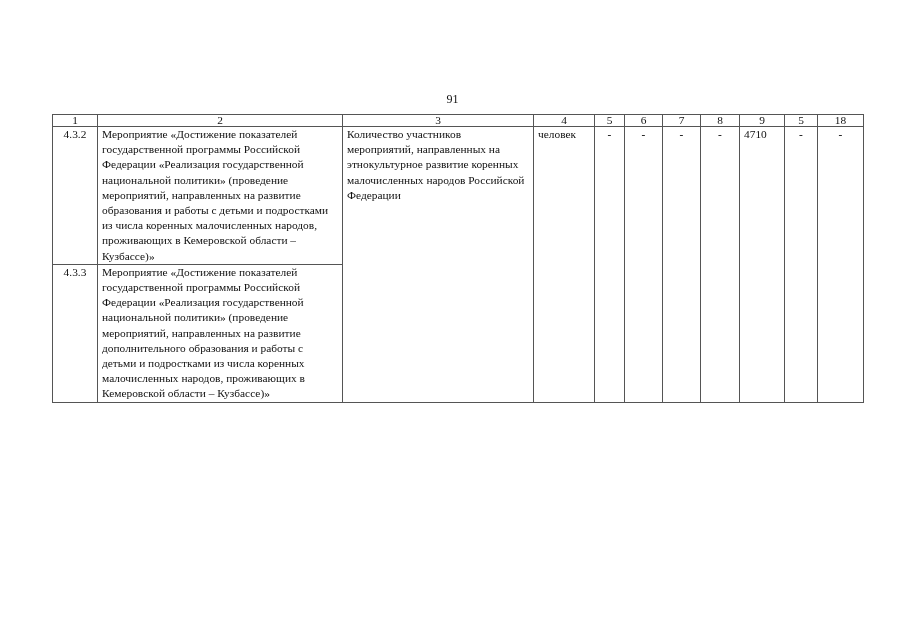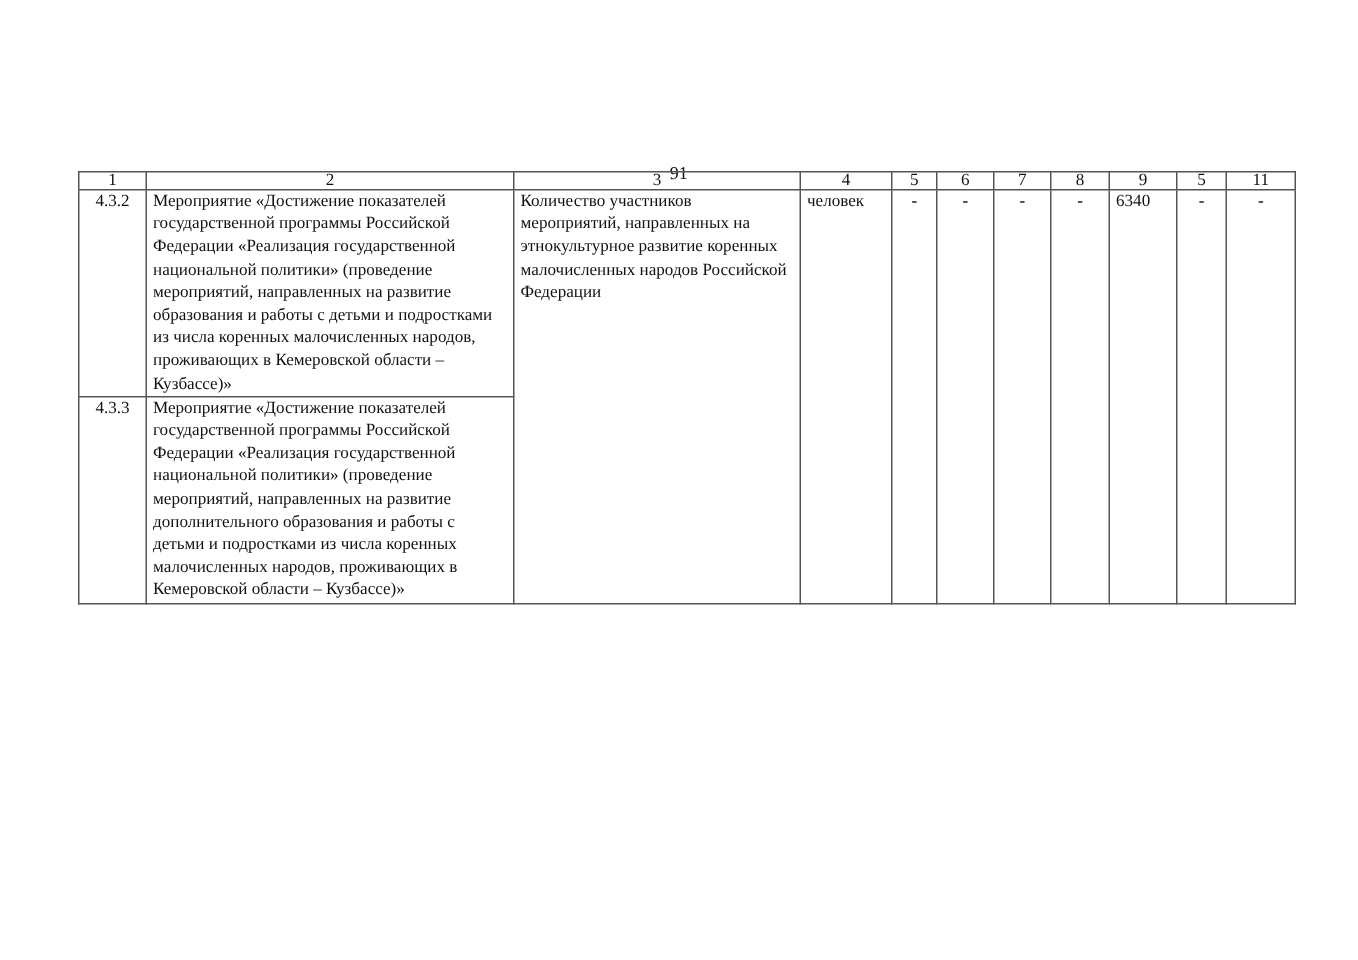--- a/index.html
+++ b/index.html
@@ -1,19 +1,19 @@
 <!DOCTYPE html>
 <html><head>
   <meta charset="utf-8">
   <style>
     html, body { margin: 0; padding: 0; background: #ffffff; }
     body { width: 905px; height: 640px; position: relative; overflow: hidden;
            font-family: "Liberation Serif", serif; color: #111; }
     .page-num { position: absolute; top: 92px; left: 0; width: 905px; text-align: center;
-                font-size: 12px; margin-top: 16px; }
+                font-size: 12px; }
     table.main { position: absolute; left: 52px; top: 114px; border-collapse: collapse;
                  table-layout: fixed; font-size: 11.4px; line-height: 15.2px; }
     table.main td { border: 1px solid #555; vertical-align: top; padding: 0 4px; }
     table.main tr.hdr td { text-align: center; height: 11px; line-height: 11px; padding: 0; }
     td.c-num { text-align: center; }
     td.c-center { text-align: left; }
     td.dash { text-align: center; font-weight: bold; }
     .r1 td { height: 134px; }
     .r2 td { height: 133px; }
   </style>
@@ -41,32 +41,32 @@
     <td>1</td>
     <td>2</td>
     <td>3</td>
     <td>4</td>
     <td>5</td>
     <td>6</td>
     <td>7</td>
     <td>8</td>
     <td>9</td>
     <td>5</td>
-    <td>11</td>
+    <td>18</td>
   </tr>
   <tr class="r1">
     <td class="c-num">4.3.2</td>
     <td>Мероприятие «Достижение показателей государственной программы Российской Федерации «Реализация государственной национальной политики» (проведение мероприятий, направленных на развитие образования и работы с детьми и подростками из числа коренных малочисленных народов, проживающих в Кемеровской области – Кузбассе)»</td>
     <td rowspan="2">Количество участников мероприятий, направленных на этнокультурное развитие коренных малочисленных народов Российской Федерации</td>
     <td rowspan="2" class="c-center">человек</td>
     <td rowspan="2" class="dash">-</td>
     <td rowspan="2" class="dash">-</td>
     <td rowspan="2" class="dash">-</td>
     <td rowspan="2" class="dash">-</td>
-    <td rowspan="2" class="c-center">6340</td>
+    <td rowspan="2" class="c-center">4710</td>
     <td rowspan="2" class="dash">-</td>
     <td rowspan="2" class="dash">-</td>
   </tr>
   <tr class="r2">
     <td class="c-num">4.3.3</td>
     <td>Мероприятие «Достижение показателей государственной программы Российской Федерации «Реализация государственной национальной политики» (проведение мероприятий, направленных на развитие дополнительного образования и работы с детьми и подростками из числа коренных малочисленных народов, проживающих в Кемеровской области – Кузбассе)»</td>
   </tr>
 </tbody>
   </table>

═══

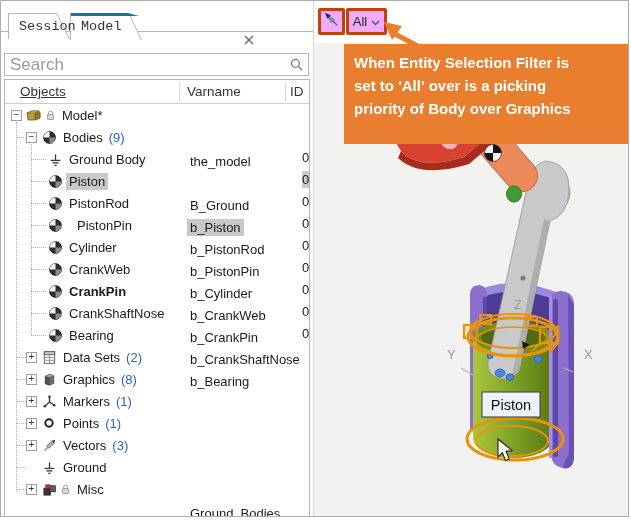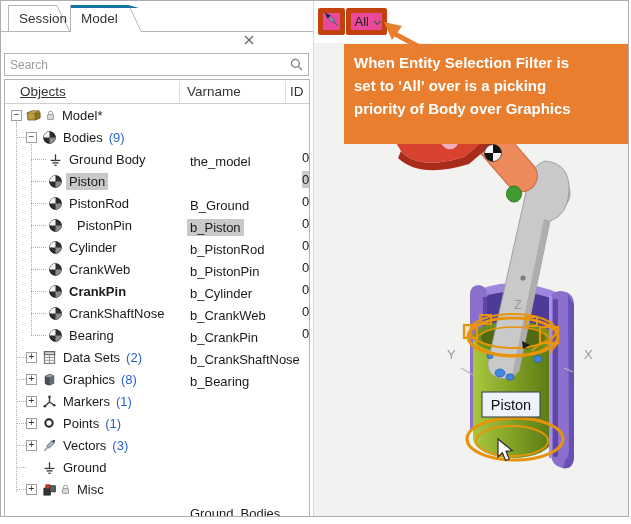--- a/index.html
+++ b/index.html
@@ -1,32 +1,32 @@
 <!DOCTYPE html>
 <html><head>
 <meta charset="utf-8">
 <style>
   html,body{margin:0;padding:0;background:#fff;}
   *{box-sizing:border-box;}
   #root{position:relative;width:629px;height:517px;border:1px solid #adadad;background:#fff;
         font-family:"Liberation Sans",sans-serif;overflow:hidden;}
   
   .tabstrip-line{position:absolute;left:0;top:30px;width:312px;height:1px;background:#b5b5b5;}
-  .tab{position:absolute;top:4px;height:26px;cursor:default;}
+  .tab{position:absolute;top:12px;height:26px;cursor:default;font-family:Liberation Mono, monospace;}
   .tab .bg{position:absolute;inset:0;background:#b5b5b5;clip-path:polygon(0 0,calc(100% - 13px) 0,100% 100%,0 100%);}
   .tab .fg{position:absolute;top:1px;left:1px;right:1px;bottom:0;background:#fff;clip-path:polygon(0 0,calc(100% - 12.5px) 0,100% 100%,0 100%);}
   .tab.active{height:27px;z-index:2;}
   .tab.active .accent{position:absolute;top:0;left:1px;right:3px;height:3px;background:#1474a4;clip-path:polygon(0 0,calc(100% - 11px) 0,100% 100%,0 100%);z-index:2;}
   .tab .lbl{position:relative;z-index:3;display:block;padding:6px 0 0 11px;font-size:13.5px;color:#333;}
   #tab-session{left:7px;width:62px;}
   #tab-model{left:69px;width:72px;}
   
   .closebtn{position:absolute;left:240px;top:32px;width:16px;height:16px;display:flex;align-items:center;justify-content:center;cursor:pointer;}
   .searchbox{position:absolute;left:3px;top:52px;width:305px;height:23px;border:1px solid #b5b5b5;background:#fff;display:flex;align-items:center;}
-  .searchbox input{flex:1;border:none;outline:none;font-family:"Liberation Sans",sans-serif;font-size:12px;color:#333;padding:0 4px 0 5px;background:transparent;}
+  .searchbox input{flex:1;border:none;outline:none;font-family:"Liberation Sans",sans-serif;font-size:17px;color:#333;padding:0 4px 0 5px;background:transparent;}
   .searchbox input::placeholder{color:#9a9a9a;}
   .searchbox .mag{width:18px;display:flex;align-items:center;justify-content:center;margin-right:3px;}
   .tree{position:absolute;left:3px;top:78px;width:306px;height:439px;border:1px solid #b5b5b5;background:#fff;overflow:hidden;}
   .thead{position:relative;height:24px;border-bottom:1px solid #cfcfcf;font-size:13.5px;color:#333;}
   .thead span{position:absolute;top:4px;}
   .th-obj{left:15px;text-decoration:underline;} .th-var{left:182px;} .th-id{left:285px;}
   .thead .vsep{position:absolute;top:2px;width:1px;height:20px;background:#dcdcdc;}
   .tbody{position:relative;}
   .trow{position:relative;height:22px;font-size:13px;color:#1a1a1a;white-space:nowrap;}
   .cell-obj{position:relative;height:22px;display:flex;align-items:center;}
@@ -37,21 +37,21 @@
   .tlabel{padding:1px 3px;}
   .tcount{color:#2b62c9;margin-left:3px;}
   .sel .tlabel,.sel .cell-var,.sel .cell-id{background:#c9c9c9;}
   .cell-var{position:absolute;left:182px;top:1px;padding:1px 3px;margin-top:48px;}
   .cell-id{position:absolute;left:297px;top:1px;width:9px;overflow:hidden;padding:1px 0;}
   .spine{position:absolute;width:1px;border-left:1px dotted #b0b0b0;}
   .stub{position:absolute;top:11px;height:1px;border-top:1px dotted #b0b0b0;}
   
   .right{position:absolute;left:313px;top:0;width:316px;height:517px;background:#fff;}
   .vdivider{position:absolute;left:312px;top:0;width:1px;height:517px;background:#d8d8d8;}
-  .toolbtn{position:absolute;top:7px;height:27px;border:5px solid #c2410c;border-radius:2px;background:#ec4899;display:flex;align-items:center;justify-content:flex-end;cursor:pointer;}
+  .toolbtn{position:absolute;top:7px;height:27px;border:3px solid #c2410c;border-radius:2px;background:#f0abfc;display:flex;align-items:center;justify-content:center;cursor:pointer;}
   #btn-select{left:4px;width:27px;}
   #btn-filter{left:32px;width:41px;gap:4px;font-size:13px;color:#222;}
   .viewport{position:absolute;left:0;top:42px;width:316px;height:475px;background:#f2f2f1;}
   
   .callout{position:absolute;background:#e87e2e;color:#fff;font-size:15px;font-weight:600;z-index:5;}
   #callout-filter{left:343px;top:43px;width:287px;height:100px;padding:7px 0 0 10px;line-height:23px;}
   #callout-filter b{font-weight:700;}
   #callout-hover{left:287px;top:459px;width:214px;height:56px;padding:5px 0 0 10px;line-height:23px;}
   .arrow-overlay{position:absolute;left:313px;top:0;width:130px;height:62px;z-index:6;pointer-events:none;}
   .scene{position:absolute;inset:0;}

═══

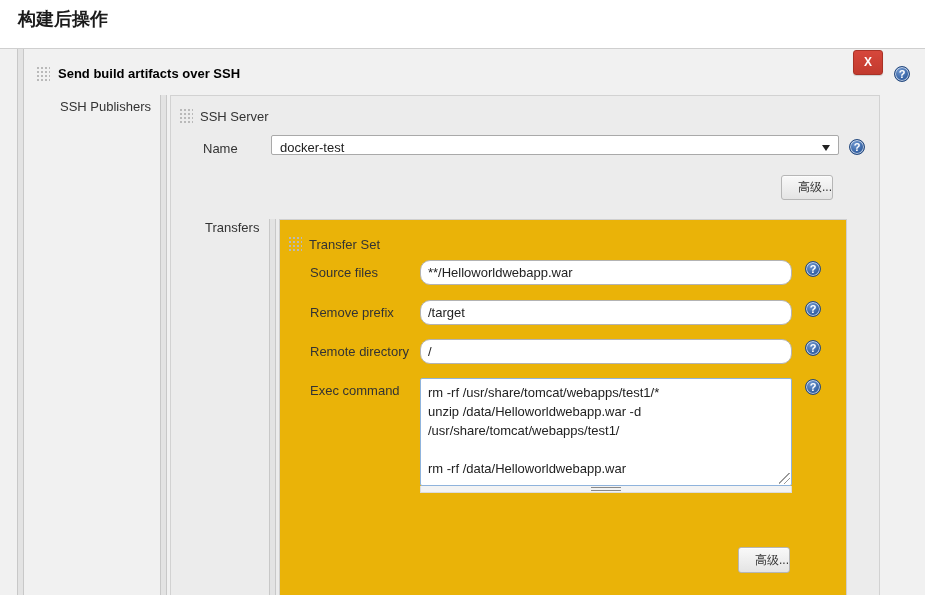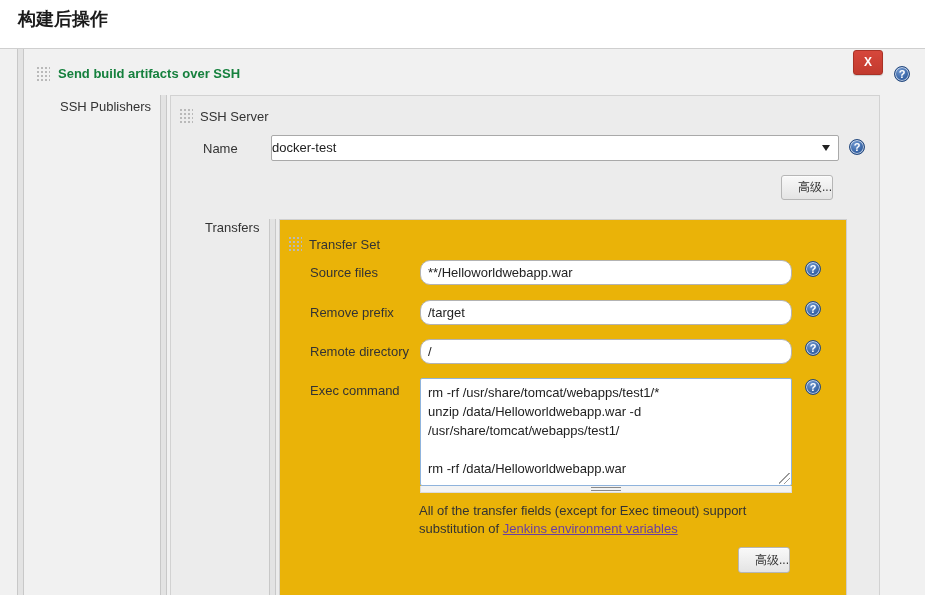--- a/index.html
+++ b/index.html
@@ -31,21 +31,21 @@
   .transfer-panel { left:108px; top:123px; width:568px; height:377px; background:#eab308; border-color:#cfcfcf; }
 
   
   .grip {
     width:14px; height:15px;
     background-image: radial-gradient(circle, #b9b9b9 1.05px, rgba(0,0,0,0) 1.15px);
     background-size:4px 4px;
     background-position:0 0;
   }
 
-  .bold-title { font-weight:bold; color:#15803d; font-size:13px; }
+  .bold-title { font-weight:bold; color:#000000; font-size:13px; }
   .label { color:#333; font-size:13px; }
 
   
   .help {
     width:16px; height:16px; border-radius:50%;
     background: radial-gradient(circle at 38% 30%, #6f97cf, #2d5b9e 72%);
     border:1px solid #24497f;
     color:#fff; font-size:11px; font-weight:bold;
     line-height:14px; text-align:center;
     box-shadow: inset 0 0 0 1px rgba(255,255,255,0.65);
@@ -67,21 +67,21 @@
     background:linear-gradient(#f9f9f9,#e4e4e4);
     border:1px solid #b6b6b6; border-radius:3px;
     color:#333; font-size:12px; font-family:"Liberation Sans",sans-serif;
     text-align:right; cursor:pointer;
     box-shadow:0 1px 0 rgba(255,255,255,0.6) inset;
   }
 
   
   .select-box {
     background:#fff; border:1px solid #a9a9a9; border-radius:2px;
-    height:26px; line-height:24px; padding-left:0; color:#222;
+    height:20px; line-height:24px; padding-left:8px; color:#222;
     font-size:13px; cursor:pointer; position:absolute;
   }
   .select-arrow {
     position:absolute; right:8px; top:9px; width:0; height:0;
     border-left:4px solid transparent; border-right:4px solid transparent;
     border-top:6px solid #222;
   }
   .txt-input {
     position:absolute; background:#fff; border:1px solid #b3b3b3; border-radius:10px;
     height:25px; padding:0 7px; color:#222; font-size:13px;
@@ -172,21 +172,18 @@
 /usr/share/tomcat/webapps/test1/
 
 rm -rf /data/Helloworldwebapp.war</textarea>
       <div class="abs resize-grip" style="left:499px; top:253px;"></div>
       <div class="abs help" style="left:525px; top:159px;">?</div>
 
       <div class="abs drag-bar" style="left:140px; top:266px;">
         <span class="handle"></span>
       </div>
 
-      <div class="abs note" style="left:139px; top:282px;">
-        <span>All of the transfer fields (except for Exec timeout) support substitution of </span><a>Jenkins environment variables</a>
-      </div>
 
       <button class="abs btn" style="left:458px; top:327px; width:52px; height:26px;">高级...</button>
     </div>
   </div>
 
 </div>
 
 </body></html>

═══

What you need to do
How many lines in the records above hold the word "образования"? Give only the number.

Exercise answer
2